*WHAT TO WORK ON*: Once you have checked each line below, report only the number of lines that contain the word "engine".

*** Opening of DATA TO PROCESS ***

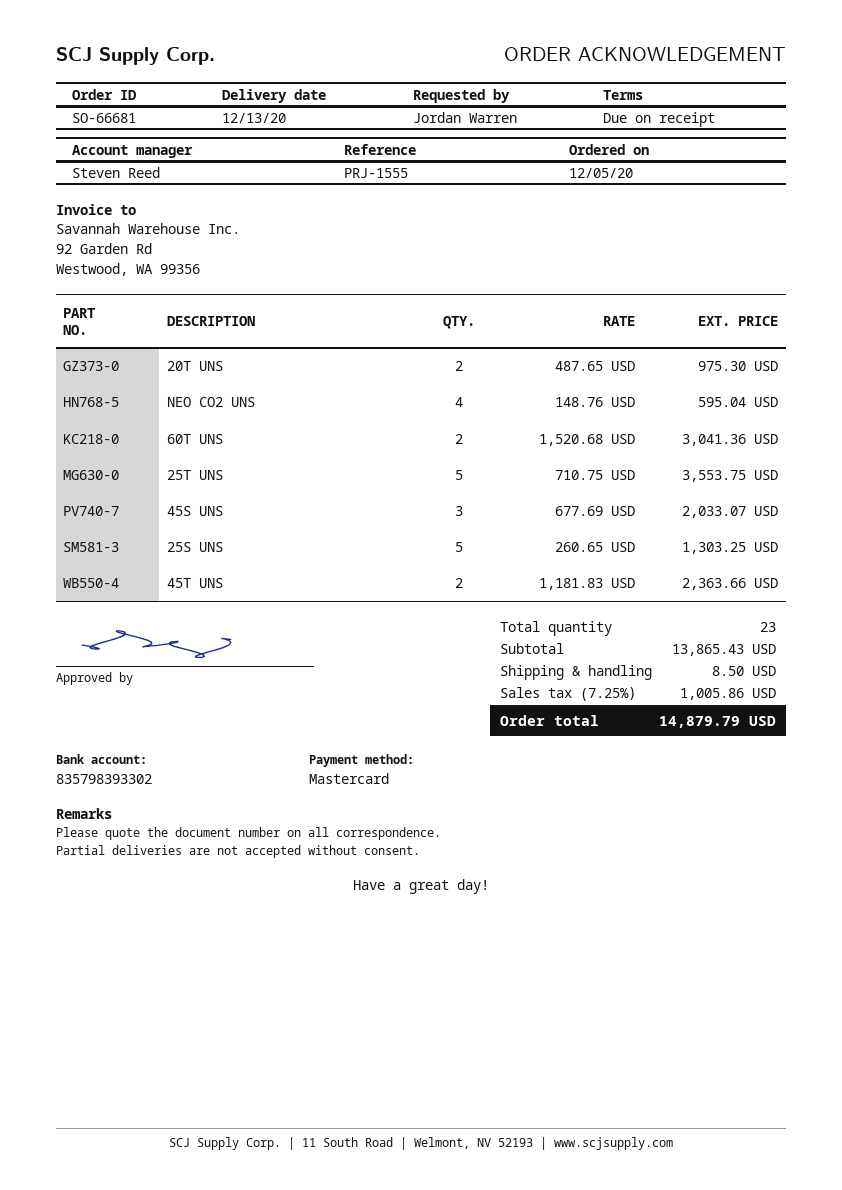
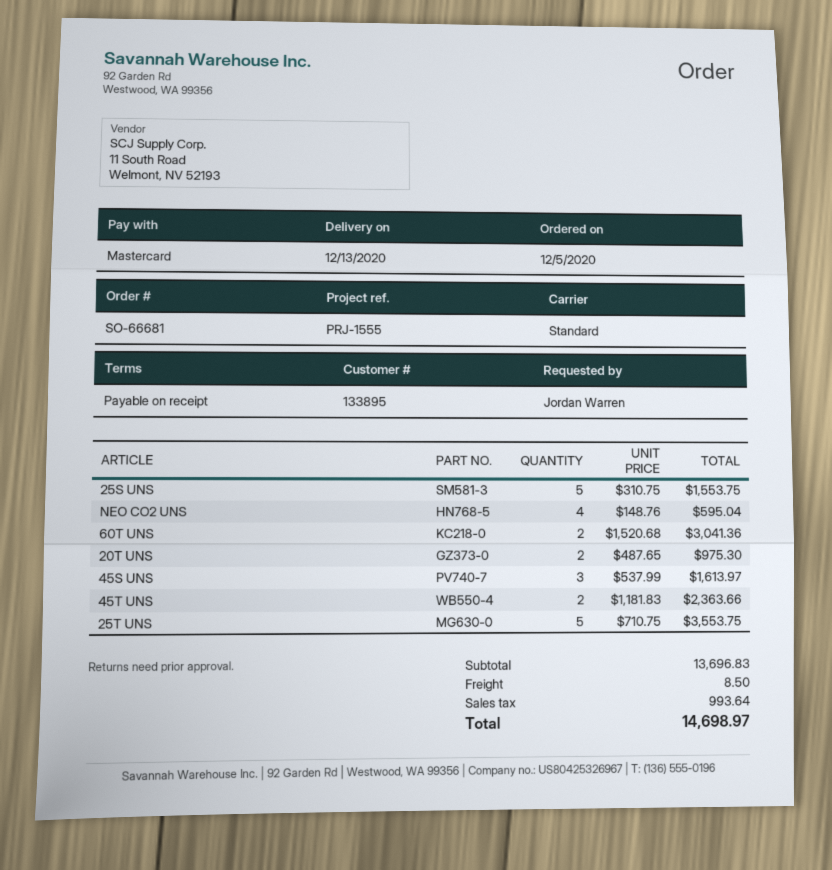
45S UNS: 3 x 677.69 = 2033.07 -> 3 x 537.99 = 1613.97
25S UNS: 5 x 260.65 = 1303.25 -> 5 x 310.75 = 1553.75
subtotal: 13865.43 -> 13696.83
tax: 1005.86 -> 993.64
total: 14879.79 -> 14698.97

*** Close of DATA TO PROCESS ***
*** Opening of DATA TO PROCESS ***

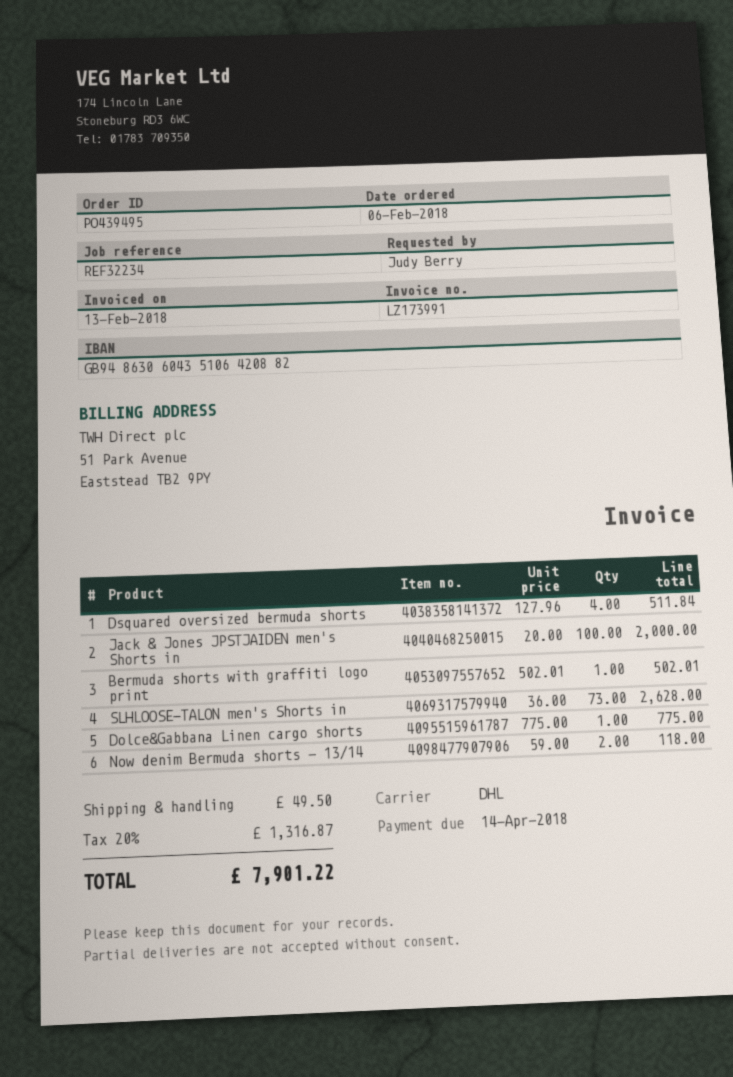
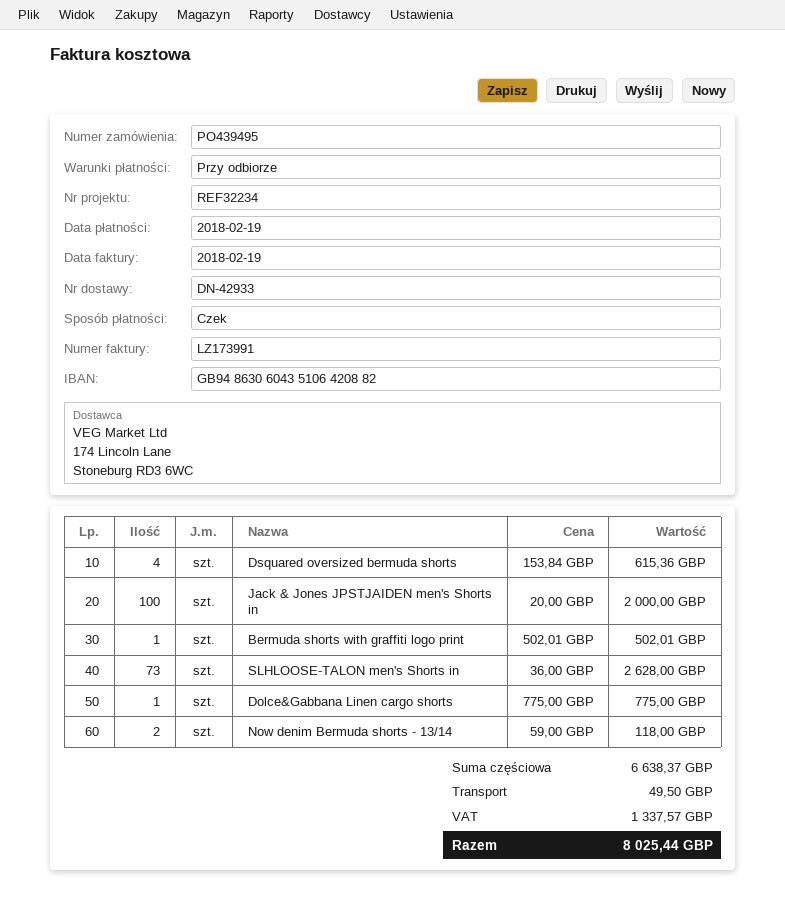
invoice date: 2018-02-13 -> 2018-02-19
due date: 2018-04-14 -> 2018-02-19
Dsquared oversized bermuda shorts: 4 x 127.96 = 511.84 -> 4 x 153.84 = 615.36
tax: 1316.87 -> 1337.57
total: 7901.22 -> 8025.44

*** Close of DATA TO PROCESS ***
*** Opening of DATA TO PROCESS ***

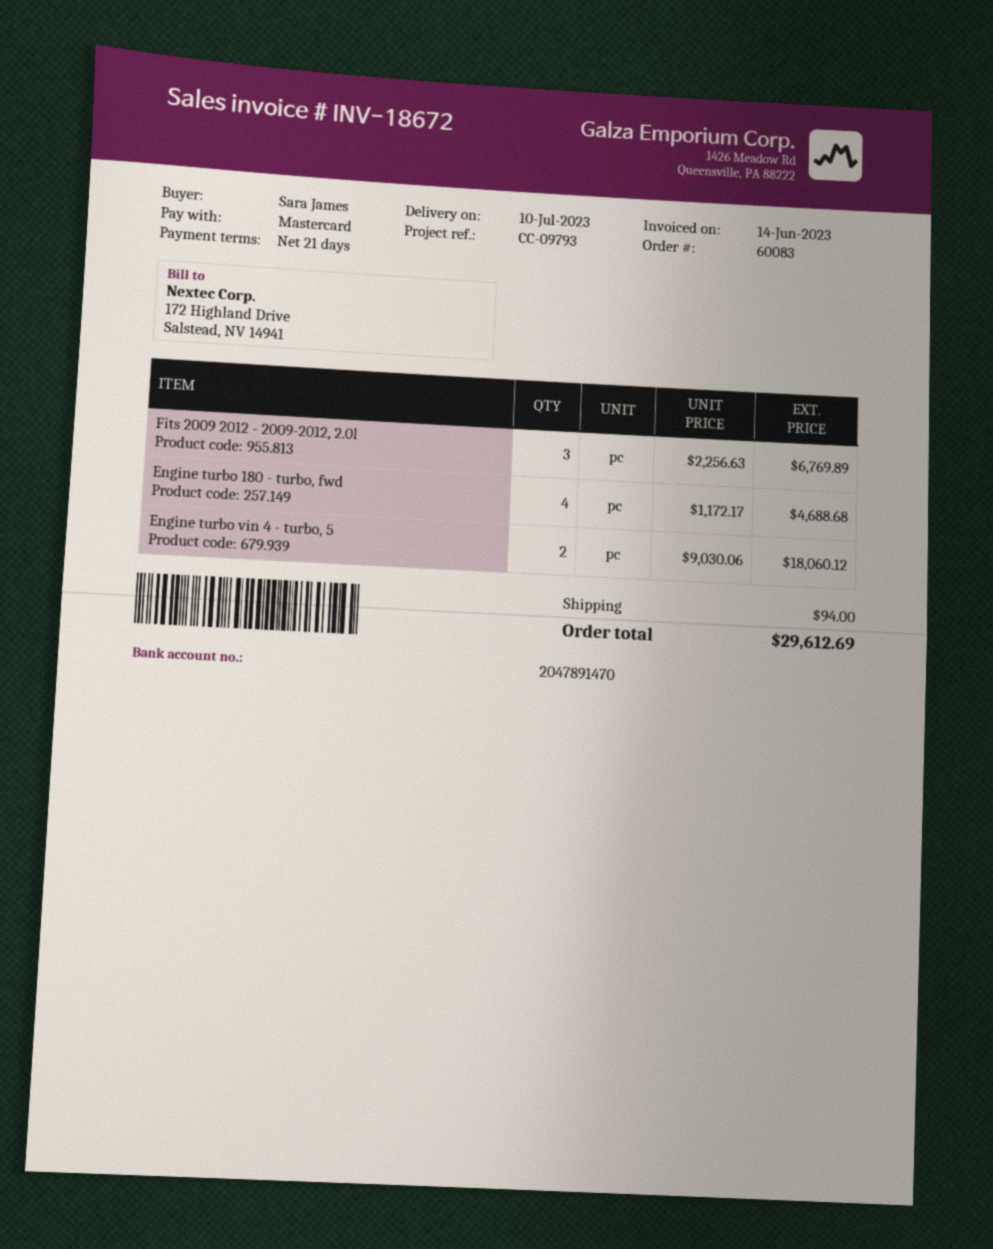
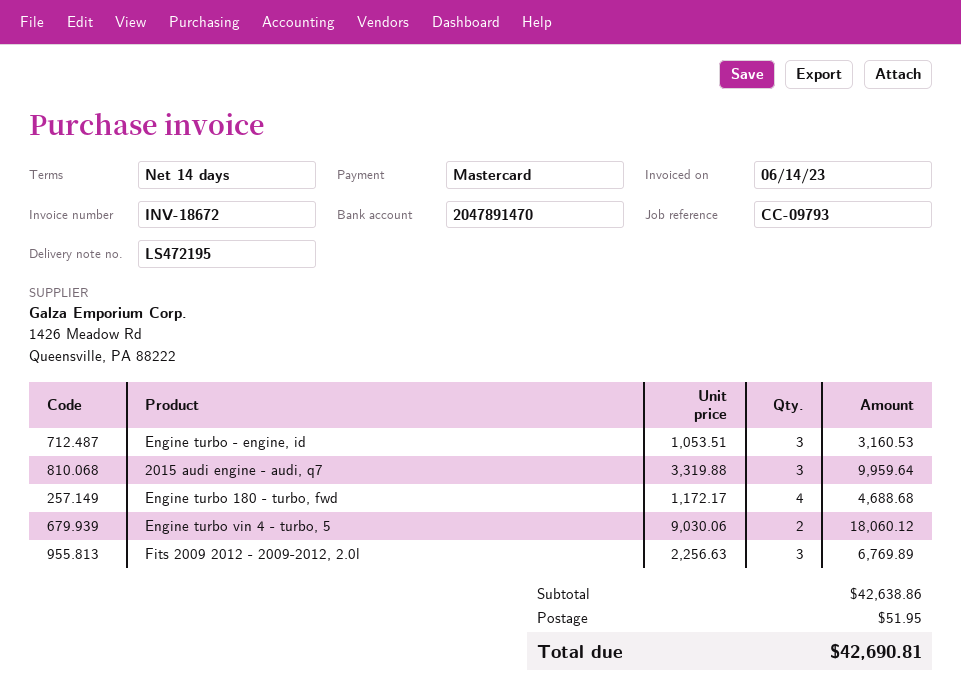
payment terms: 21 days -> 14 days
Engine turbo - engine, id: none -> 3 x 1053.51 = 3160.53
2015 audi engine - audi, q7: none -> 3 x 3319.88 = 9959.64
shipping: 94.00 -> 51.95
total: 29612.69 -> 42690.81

*** Close of DATA TO PROCESS ***

*ANSWER AREA*: 2